James at this year’s MLA in Philadelphia, and with The Turn of the Screw on my mind, could a

portrait find a better culminative place than a haunted mansion? To see my own portrait hanging

on the wall stunned me in the way it has since stunned other viewers: there is a collective instinct

to come closer, examine the work, and whisper about how much is happening within the painting

itself.

*

The larger works of Strong’s which first caught my attention called to mind a phrase

from Ezekiel, who William Blake has always reminded me of: “Because I was flesh.” This

phrase likewise has the distinction of being the title of what is probably the greatest American

literary work of art to date, in Edward Dahlberg’s Because I was Flesh. Here at last literary

prophecy and apocalypticism (through Blake and Ezekiel) fused with narrative perfection

(Dahlberg) – and here Strong brings it out, and renders it visible.

*

As a society, we face so many different crises that on top of all of them together, we

suffer from a crisis of being unable to concretely assess our multitude of crises. Political,

existential, technological, sure: but also spiritual, pharmaceutical, economical, and even

aesthetic. In terms of the latter, I believe we have an opportunity: a greater deliberate fusion

between the visible and invisible, as a means by which to revolutionarily reassess the ontological

crisis that is contemporary existence.

Of the desire to reconsider portraits of literary artists, as well as written reflections of

visual artists, there is another prescient dimension: artificial intelligence, automation and

simulation, things which force us to reconsider the soul of the work of art, even if we do not

believe in the soul.

Let us observe that this specter of sentient artificialness forces us to reconsider the

essence of mortality, or finitude. What the great prophets such as Baudrillard and Benjamin saw

many moons ago is in fact the reality within which we find ourselves. As Robert Musil could

write: “Pseudo-reality prevails.” Does it? Time shall tell.

But the very idea of pseudo-reality prevailing also offers us an unparalleled chance for

immersion into psychic worlds previously imperceptible.
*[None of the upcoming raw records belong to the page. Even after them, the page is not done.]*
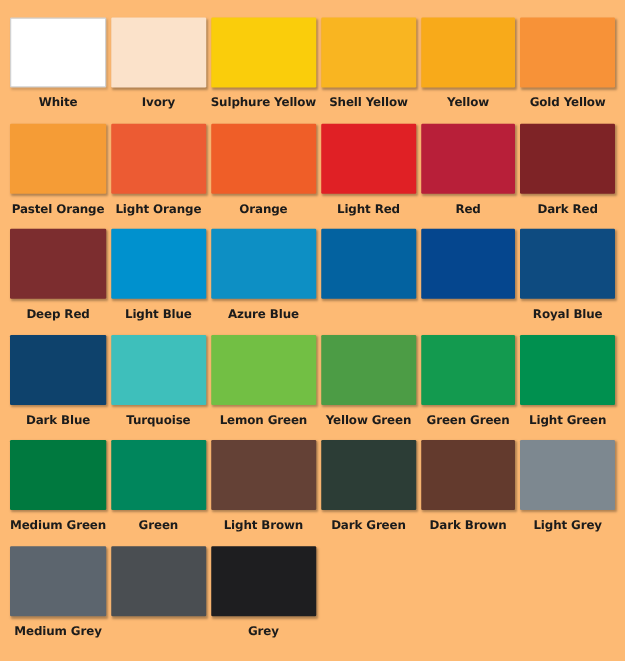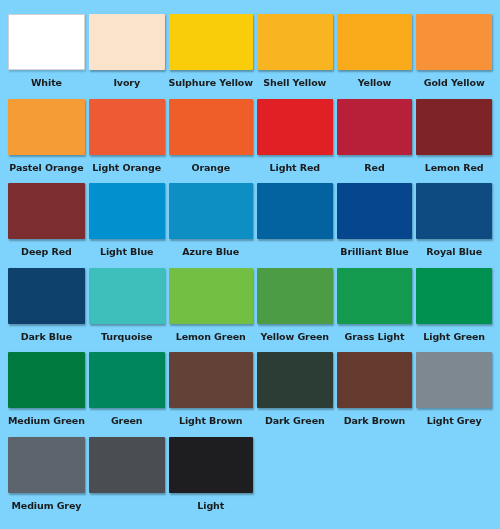--- a/index.html
+++ b/index.html
@@ -18,7 +18,7 @@
     position: relative;
     width: 500px;
     height: 529px;
-    background: #7dd3fc;
+    background: #fdba74;
     box-sizing: border-box;
     padding: 14px 8px 0 8px;
   }

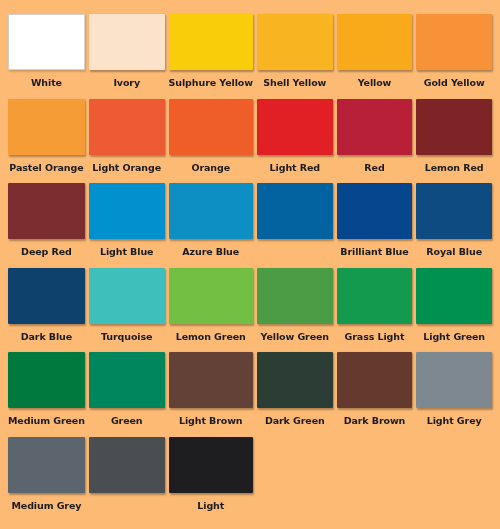--- a/index.html
+++ b/index.html
@@ -119,7 +119,7 @@
       </div>
       <div class="swatch-cell">
         <div class="swatch-chip" style="background-color: rgb(126, 35, 38);"></div>
-        <div class="swatch-label">Lemon Red</div>
+        <div class="swatch-label">Dark Red</div>
       </div>
       <div class="swatch-cell">
         <div class="swatch-chip" style="background-color: rgb(124, 45, 47);"></div>

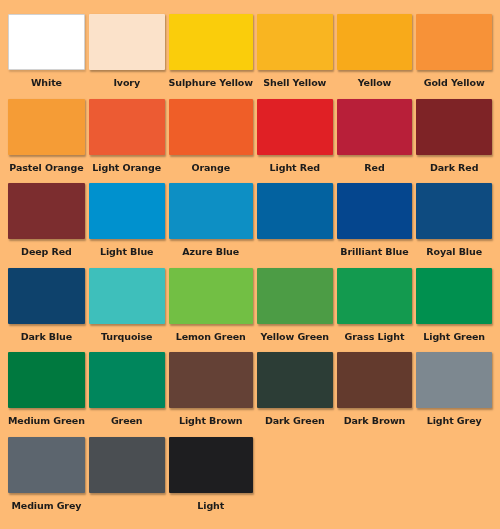--- a/index.html
+++ b/index.html
@@ -138,7 +138,6 @@
       </div>
       <div class="swatch-cell">
         <div class="swatch-chip" style="background-color: rgb(5, 70, 142);"></div>
-        <div class="swatch-label">Brilliant Blue</div>
       </div>
       <div class="swatch-cell">
         <div class="swatch-chip" style="background-color: rgb(14, 75, 128);"></div>

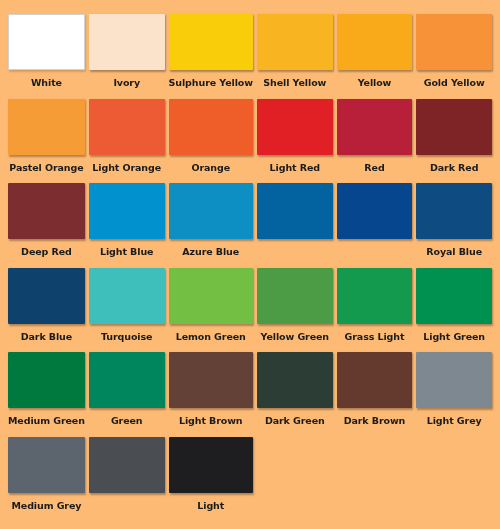--- a/index.html
+++ b/index.html
@@ -161,7 +161,7 @@
       </div>
       <div class="swatch-cell">
         <div class="swatch-chip" style="background-color: rgb(19, 154, 79);"></div>
-        <div class="swatch-label">Grass Light</div>
+        <div class="swatch-label">Green Green</div>
       </div>
       <div class="swatch-cell">
         <div class="swatch-chip" style="background-color: rgb(0, 144, 79);"></div>

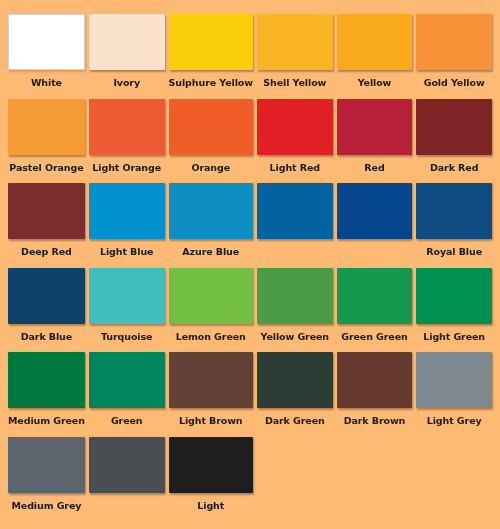--- a/index.html
+++ b/index.html
@@ -200,7 +200,7 @@
       </div>
       <div class="swatch-cell">
         <div class="swatch-chip" style="background-color: rgb(30, 30, 32);"></div>
-        <div class="swatch-label">Light</div>
+        <div class="swatch-label">Grey</div>
       </div>
       <div class="swatch-cell empty">
         <div class="swatch-chip"></div>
I partially noted this a couple of years

ago in employing Musil as epigraph for my book Until the Sun Breaks Down: A Künstlerroman

in Three Parts – but then one does not expect anyone to read 1,100-page philosophical novels!
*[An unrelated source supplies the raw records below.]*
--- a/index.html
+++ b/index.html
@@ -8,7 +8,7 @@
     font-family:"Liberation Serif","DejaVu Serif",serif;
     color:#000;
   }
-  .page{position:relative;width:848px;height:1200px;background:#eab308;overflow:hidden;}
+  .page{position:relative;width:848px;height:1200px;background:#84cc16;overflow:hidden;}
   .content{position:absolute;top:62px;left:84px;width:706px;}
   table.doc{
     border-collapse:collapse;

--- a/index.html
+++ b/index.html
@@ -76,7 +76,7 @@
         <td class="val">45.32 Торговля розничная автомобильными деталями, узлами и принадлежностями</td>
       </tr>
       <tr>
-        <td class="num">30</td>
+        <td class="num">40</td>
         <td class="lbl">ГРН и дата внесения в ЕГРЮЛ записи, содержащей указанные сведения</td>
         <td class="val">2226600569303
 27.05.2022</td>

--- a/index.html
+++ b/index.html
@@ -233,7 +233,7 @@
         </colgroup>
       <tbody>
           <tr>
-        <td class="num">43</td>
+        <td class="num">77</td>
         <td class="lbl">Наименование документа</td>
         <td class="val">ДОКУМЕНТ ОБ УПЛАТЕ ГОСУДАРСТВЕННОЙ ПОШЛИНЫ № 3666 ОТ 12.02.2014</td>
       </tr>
Still, I think the point stands that unprecedented crisis – let us call it, The Apocalypse of

the American Soul – is not simply an entranceway into nihilism and despair. Such things are

always reliable and ever-present – but they are also tools, groundworks, vessels, with which to

apprehend the crisis of the present moment, deliberately fusing the visible and invisible.

Rimbaud once referred to “the time of the assassins” – why don’t literary, artistic,

cinematic, and musical assassins … unite and take over?